One other threat lurks, he adds. “Uncontrolled growth in the recovery after a downturn pushes more companies over the financial cliff edge than any other cause.
“So businesses must be strong-willed and resist the temptation to expand too quickly, unless they have the finance in place to fund all the extra activity.”
Jimmy Fish, insolvency expert at Cowgills, stresses the importance of company directors being aware about ‘Wrongful Trading’ and its implications.
He says: “This is a topic that I am being asked to advise on more and more in recent times, with directors concerned about trading insolvently and the risks they face by doing so.”
He explains: “Directors may become personally liable to contribute to the assets of a company if the company was allowed to continue trading at a time when a director knew, or ought to have known, that there was no reasonable prospect of the company avoiding insolvent liquidation.”
And he adds: “It is also important to note how customers are doing post pandemic and to stay alert, to ensure that credit being offered on services and products is not allowed to spiral and that accounts are chased regularly for payments in order to keep on top of cashflow and manage your own creditors.”

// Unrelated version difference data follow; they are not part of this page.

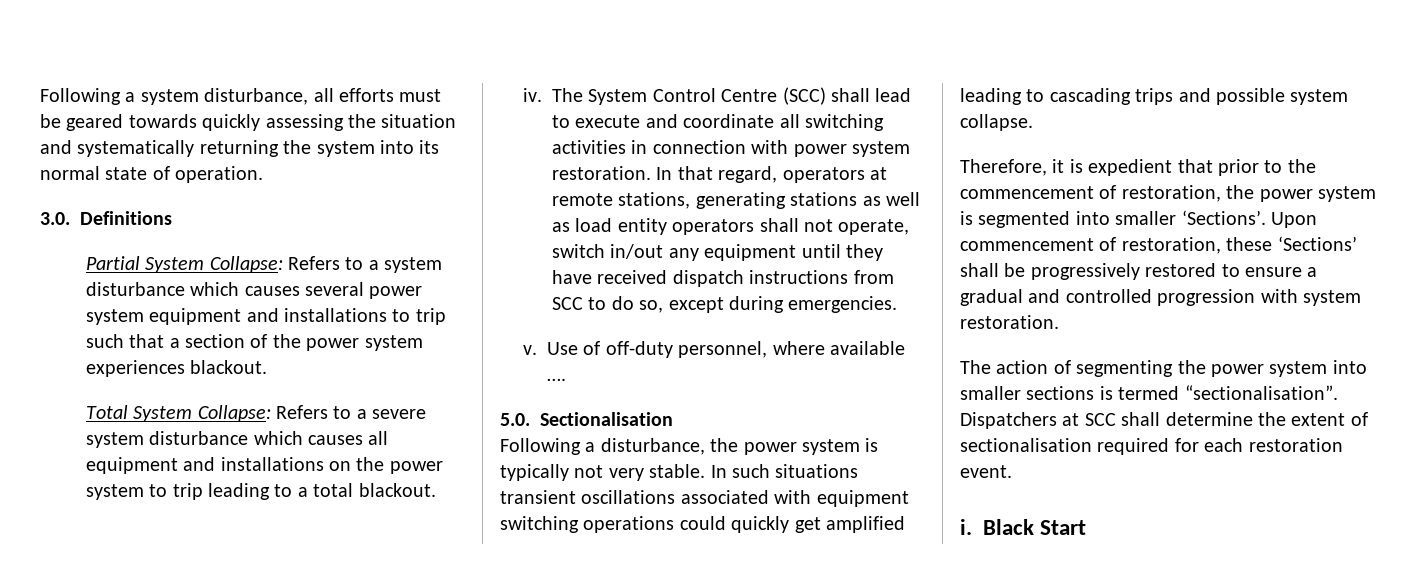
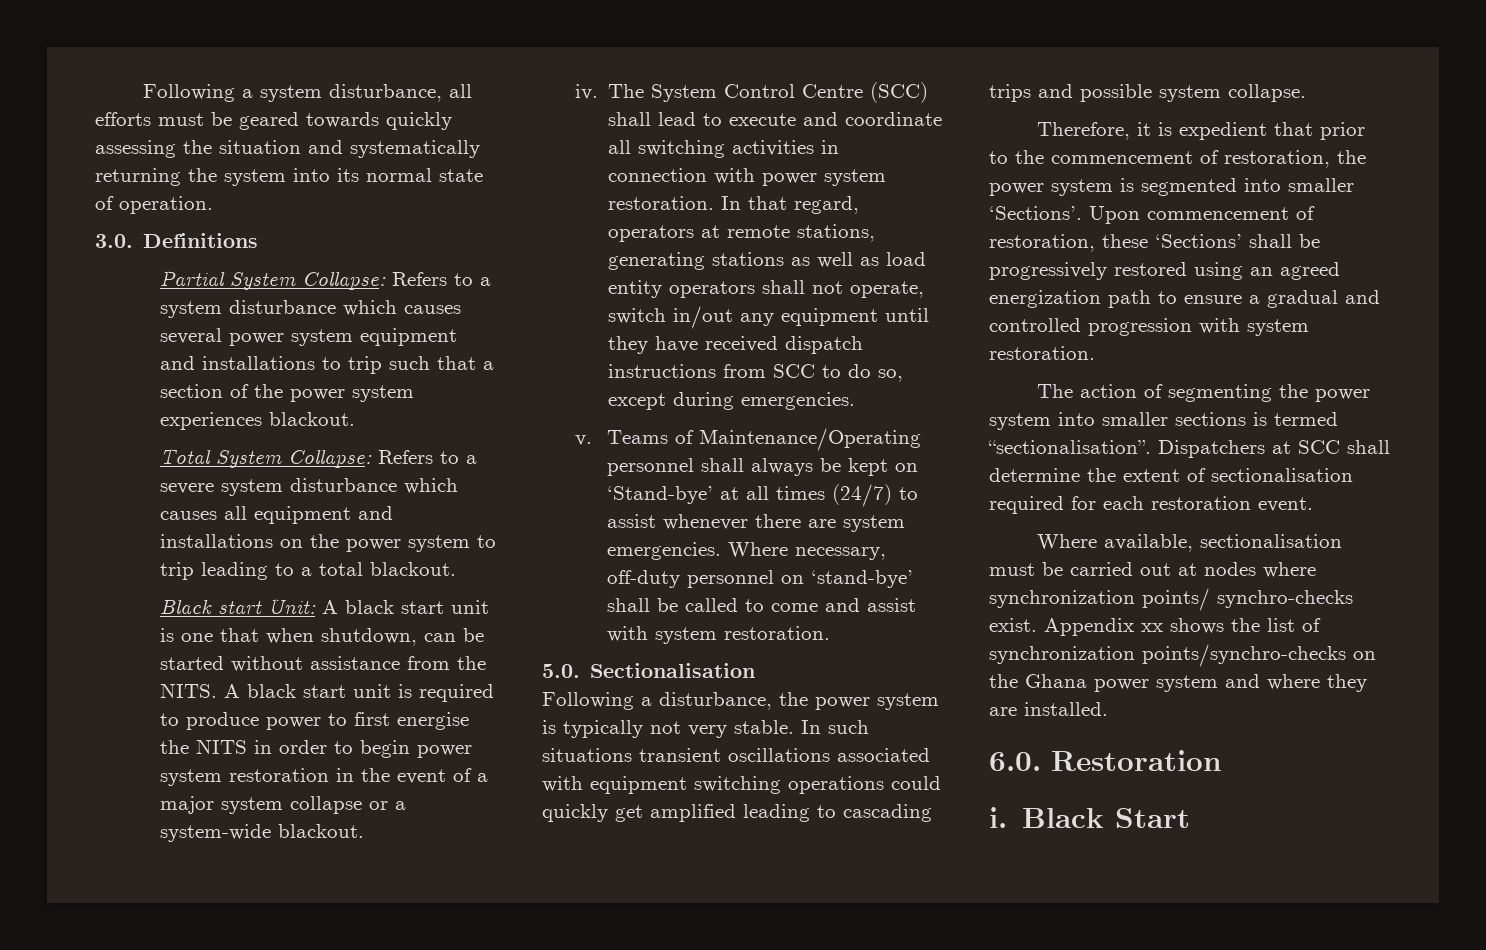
+ Black start Unit: A black start unit is one that when shutdown, can be started without assistance from the NITS. A black start unit is required to produce power to first energise the NITS in order to begin power system restoration in the event of a major system collapse or a system-wide blackout.
- Use of off-duty personnel, where available ….
+ Teams of Maintenance/Operating personnel shall always be kept on ‘Stand-bye’ at all times (24/7) to assist whenever there are system emergencies. Where necessary, off-duty personnel on ‘stand-bye’ shall be called to come and assist with system restoration.
- Upon commencement of restoration, these ‘Sections’ shall be progressively restored to ensure a gradual and controlled progression with system restoration.
+ Upon commencement of restoration, these ‘Sections’ shall be progressively restored using an agreed energization path to ensure a gradual and controlled progression with system restoration.
+ Where available, sectionalisation must be carried out at nodes where synchronization points/ synchro-checks exist. Appendix xx shows the list of synchronization points/synchro-checks on the Ghana power system and where they are installed.
+ 6.0. Restoration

Andrew Ryder, insolvency practitioner at JT Maxwell, says that managing cash flow, “the life-blood of any” business will be vital in the months ahead.
And he adds that bringing staff back into businesses after the end of furlough and months away from work will bring its own pressures.

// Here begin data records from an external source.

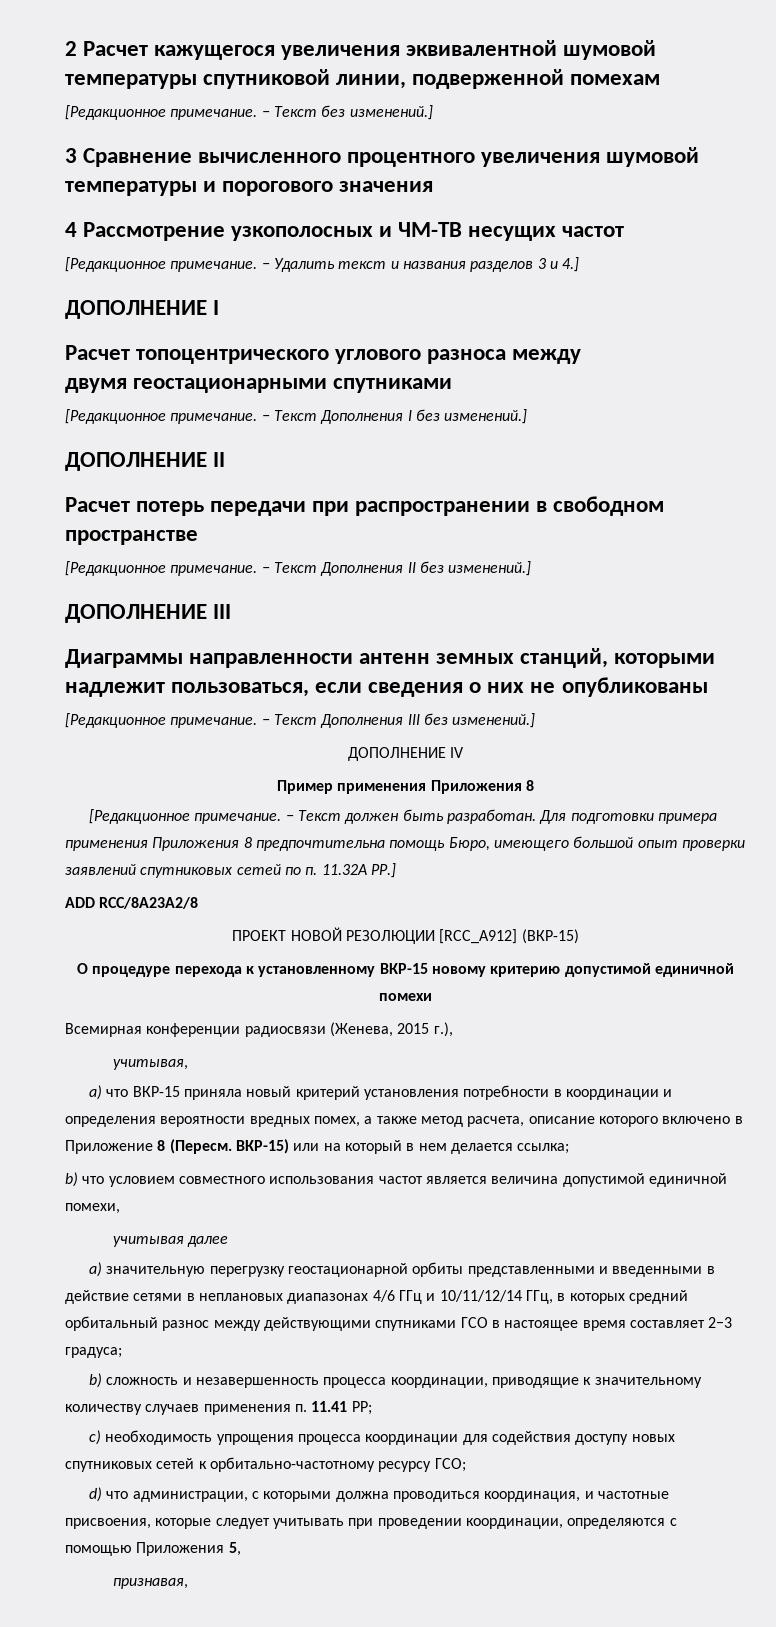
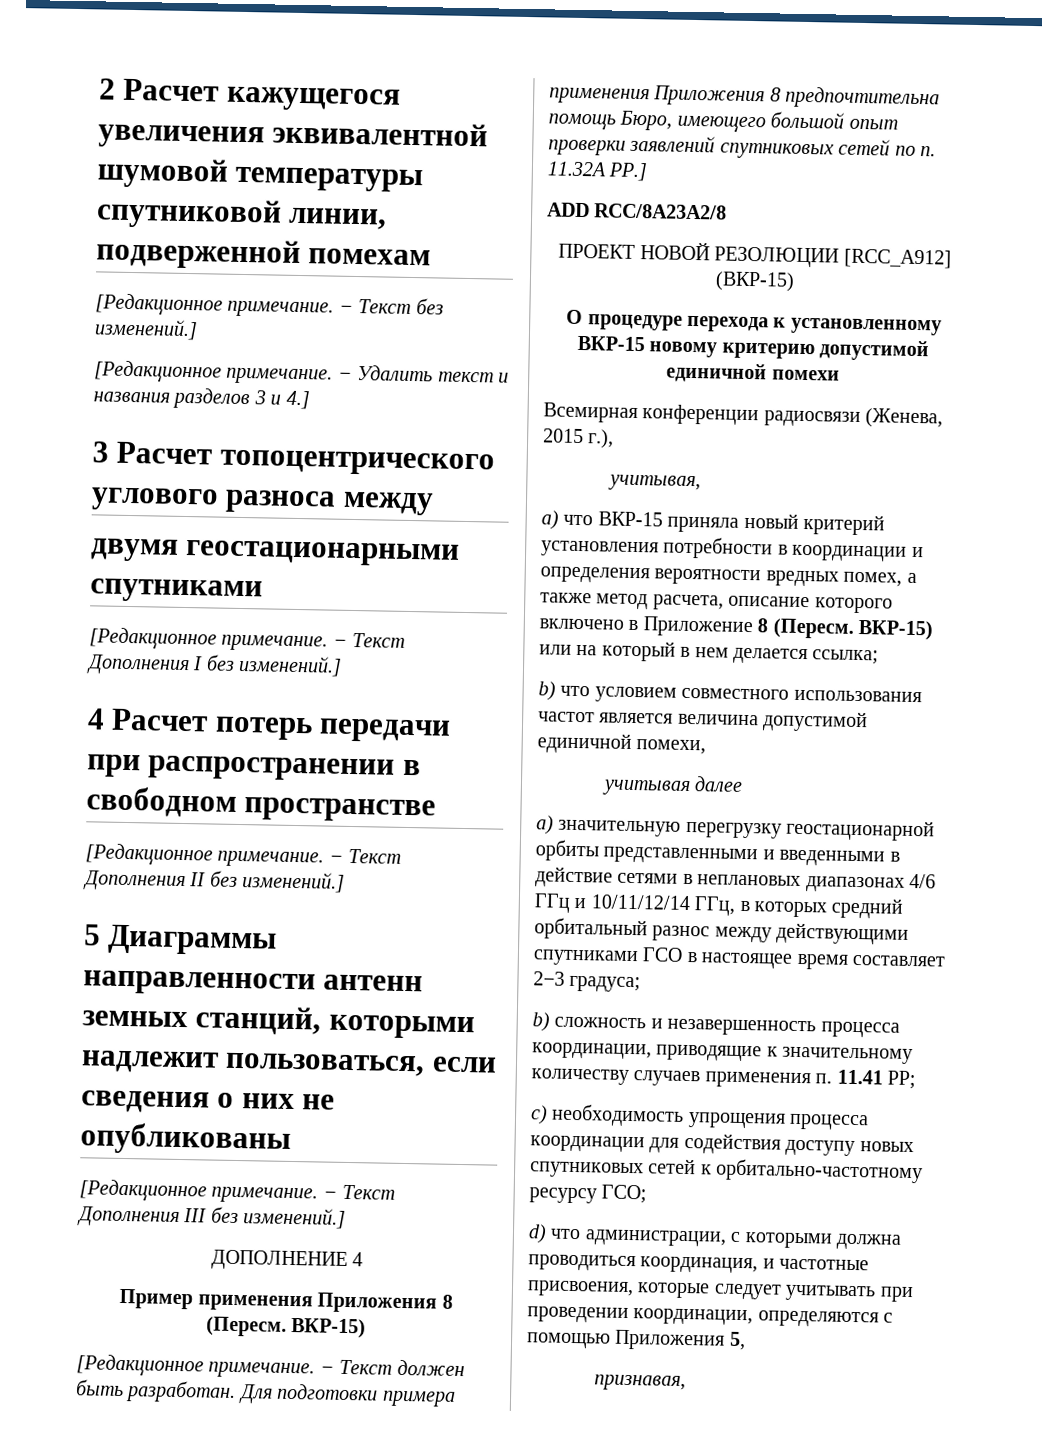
- 3 Сравнение вычисленного процентного увеличения шумовой температуры и порогового значения
- 4 Рассмотрение узкополосных и ЧМ-ТВ несущих частот
- ДОПОЛНЕНИЕ I
- Расчет топоцентрического углового разноса между
+ 3 Расчет топоцентрического углового разноса между
- ДОПОЛНЕНИЕ II
- Расчет потерь передачи при распространении в свободном пространстве
+ 4 Расчет потерь передачи при распространении в свободном пространстве
- ДОПОЛНЕНИЕ III
- Диаграммы направленности антенн земных станций, которыми надлежит пользоваться, если сведения о них не опубликованы
+ 5 Диаграммы направленности антенн земных станций, которыми надлежит пользоваться, если сведения о них не опубликованы
- ДОПОЛНЕНИЕ IV
+ ДОПОЛНЕНИЕ 4
- Пример применения Приложения 8
+ Пример применения Приложения 8 (Пересм. ВКР-15)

Andrew says that in his experience few directors complete a cash flow forecast or have management accounts – vital tools they should have at their disposal.
“It’s having your finger on the pulse,” he explains. “With them you can identify a certain area of the business that isn’t working or is costing quite a lot.”
For businesses in trouble, he offers three simple pieces of advice to directors and owners: don’t show preference to anyone in terms of making payments; don’t sell any of the company’s assets for less than they are worth; and don’t get the business in any further debt.
He adds: “If you follow those guidelines, you will prevent ending up with personal liabilities. Also, seek advice, there are options out there.”
Andrew says that there are indications that HMRC is being less aggressive in pursuing unpaid tax from businesses that have been affected by the pandemic.
Company Voluntary Arrangements (CVAs), where businesses agree repayment terms to creditors, may also be a rescue route to take and there are others.
Andrew adds: “Going to speak to an insolvency practitioner doesn’t mean you have to close your business down; it is important for people to understand that.”
Mark Hague, associate partner at law firm Farleys, agrees. He says: “Administration is a recovery process and not one designed to kill a business.
“By recognising the early signs and seeking advice, a company has a chance to put an action plan in place to minimise the adverse consequences of the current climate.”
“The earlier a business acts, the more options they’ll have to continue trading and recover.”